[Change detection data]
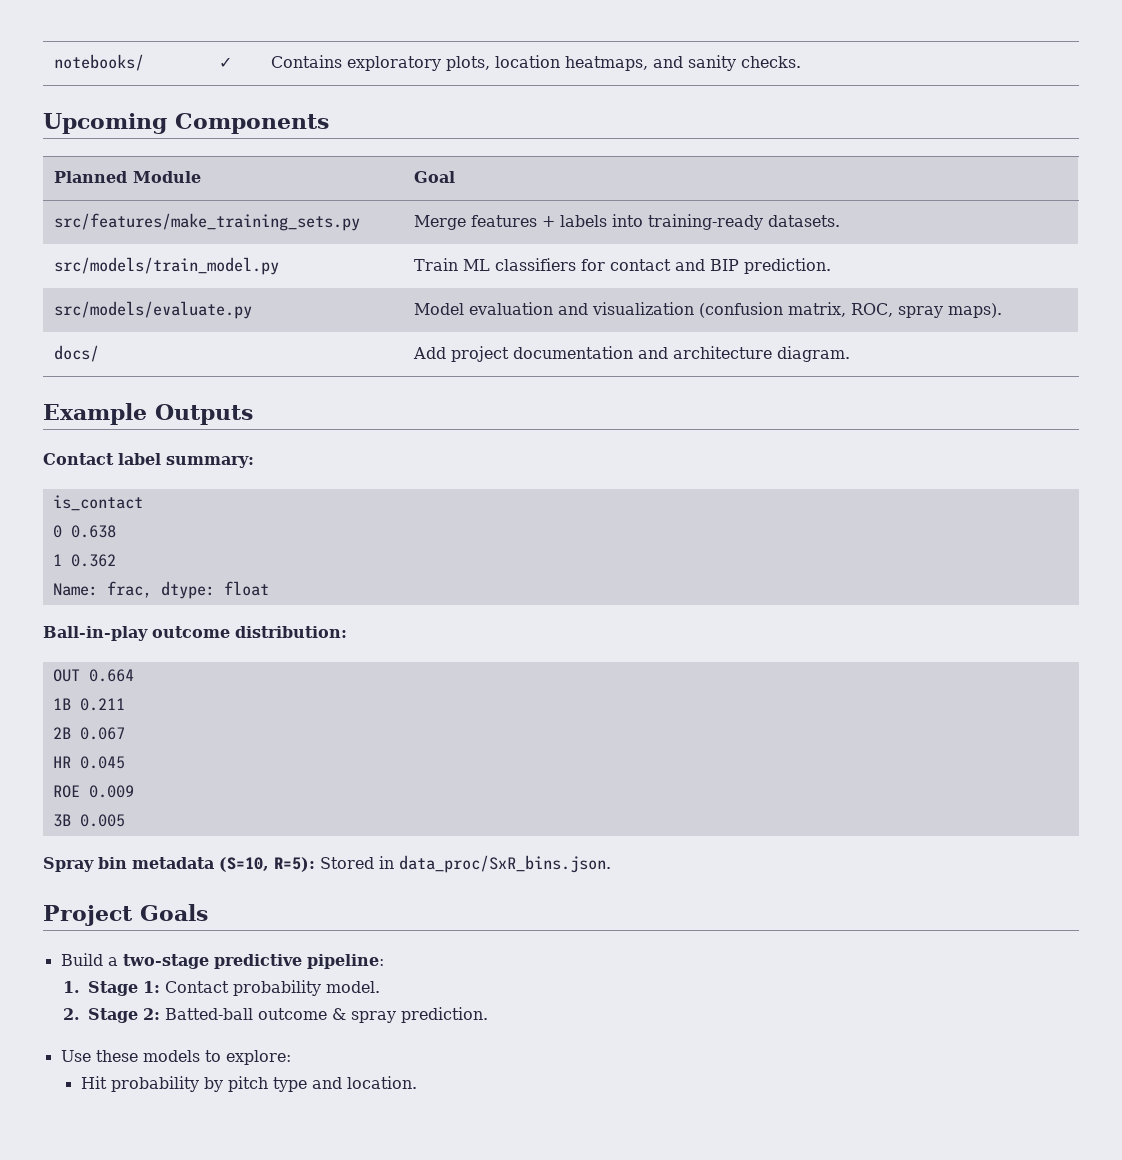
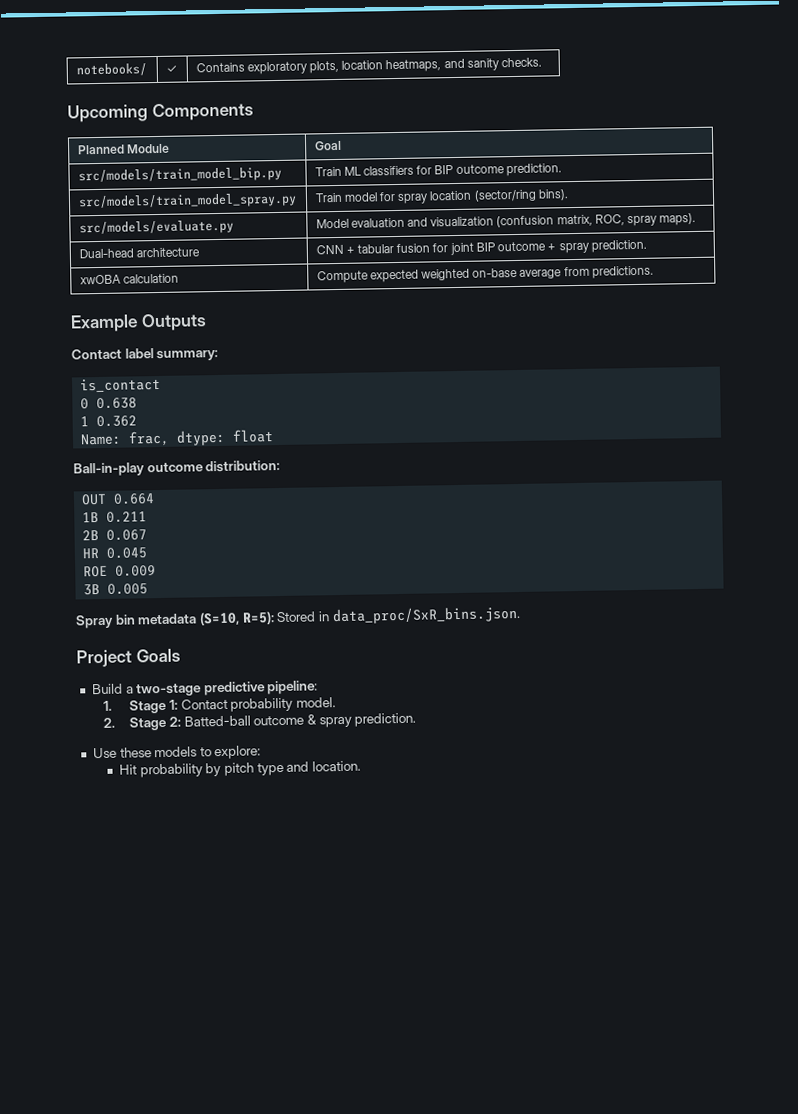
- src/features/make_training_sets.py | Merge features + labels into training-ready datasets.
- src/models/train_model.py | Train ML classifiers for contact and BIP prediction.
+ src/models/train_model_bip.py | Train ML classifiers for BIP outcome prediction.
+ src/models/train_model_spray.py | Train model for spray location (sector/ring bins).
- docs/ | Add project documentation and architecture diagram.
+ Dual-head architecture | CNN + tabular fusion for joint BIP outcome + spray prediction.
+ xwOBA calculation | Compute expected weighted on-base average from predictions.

...

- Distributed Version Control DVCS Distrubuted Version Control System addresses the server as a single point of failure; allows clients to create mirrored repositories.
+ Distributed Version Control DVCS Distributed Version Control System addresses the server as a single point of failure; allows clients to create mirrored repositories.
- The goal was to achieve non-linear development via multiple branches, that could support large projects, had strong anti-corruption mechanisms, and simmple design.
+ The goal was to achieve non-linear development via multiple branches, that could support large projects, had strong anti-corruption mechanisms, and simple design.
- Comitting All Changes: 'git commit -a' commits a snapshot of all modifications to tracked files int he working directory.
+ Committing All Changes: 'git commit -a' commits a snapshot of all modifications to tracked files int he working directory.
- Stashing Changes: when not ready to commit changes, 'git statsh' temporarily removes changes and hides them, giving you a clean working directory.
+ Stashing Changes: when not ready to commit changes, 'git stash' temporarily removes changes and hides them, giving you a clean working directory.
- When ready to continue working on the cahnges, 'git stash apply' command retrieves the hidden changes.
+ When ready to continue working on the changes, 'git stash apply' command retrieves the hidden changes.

---

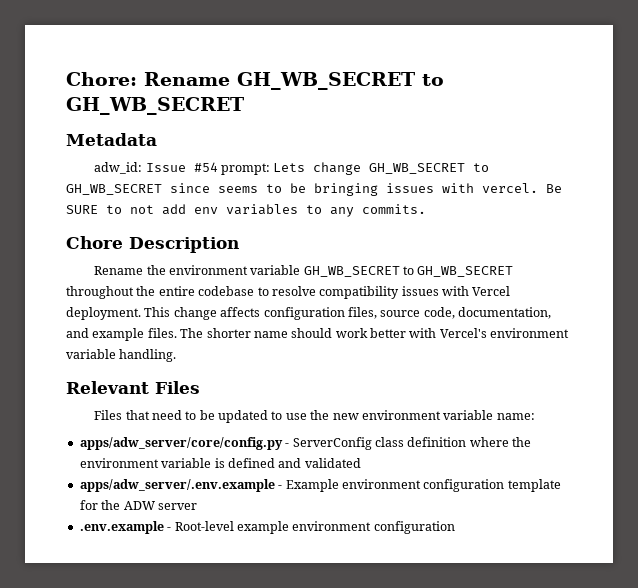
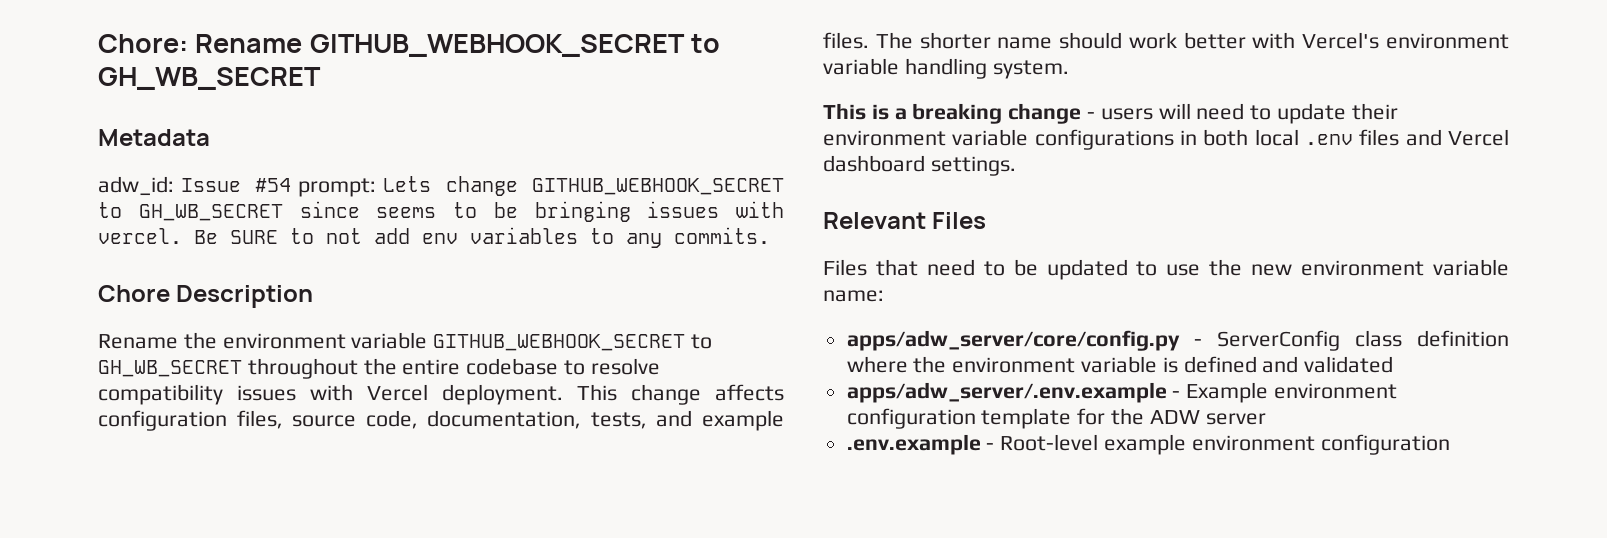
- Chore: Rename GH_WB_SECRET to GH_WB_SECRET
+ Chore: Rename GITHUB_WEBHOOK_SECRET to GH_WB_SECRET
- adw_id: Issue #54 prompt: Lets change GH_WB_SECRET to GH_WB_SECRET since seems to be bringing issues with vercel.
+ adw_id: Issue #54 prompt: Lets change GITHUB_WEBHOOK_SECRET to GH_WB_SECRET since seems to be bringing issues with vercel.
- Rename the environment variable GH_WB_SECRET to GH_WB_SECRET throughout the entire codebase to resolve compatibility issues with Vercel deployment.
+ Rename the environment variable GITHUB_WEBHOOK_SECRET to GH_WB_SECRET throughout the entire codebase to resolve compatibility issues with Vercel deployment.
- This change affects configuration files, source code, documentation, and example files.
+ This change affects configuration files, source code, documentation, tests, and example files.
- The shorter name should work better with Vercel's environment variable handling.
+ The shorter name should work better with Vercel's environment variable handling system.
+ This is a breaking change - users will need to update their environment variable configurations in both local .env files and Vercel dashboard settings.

WHAT IS REQUIRED:
Using the records above, copy word for word the line with "changes, 'git stash'", the line with "the changes, 'git", and every line between them.

SOLUTION TO THIS PROBLEM:
+ Stashing Changes: when not ready to commit changes, 'git stash' temporarily removes changes and hides them, giving you a clean working directory.
- When ready to continue working on the cahnges, 'git stash apply' command retrieves the hidden changes.
+ When ready to continue working on the changes, 'git stash apply' command retrieves the hidden changes.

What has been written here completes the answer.